If such inadvertent self-immolation on Bush’s part were not enough, Moore’s bluntest and most devastating points are made, particularly in the second half of the film, by ordinary Americans. We witness a virtual Main Street parade of them: gray-haired grandmothers, grieving loved ones, gung-ho Marine recruiters, troops in Iraq, state troopers in Oregon, amputees in veteran’s hospitals, unwitting corporate war profiteers caught in the relentless objectivity of the camera. Not to mention the shocked, awed, maimed and inconsolable civilians of Iraq. Moore gives us all of this in a documentary work that manages to take audiences from hilarity to heartbreak and back again, repeatedly. It is not Michael Moore’s narrative that makes the film an inevitable tear-jerker, but the immediacy of re-experiencing our own history, unadulterated and unobscured by the smoke and mirrors of complicit media.
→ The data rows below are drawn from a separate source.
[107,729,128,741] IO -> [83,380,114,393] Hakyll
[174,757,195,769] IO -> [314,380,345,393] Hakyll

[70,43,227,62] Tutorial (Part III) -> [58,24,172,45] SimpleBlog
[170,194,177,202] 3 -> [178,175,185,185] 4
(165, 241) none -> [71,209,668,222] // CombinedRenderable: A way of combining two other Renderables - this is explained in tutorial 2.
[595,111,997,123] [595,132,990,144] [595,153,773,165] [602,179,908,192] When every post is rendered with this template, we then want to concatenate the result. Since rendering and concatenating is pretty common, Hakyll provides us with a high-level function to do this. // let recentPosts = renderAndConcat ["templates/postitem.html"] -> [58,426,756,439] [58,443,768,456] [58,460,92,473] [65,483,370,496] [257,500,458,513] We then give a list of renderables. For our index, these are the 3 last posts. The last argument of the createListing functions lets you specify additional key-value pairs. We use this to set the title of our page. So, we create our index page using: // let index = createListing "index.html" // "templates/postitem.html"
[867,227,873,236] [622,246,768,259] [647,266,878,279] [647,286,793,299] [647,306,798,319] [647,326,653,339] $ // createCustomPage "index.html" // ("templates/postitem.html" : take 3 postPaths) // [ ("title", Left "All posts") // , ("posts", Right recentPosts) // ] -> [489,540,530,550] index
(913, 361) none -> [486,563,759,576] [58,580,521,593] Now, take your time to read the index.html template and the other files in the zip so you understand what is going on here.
In coming months we can expect Republicans to wage a vitriolic and decidedly unhumanitarian war against Fahrenheit 9/11 and against Moore personally. It will most likely be waged on two fronts. The first will concentrate on attempts to discredit film and director by niggling over trivial details of text and tone and Moore’s elitist personality.  The second will consist of attempts to keep as many people as possible from seeing it (which in a way is a vindication of its message). This strategy has already emerged. The Associated Press reported this week that R.L. Fridley, owner of Des Moines-based Fridley Theatres in Iowa and Kansas has said his theaters will not be showing Fahrenheit 9/11. He purports to believe the film will embolden terrorists. Actually it stands a much greater chance of emboldening voters, which the Bush Administration fears much more than terrorists. Such thinly disguised censorship may be the best hope for the Bush camp. After all is said and done, after all the strings are pulled by Bush’s posse of leakers and personal assassination squads, and after the corporate media mill grinds the great stone of this movie down to a tiny pebble, seeing is still believing. There is a preponderance of evidence in this film that not all the kings horses and all the king’s men, not all the talking heads in the land will convince us is false. We will believe our own eyes and ears, and Moore deserves our gratitude for helping us to reopen them.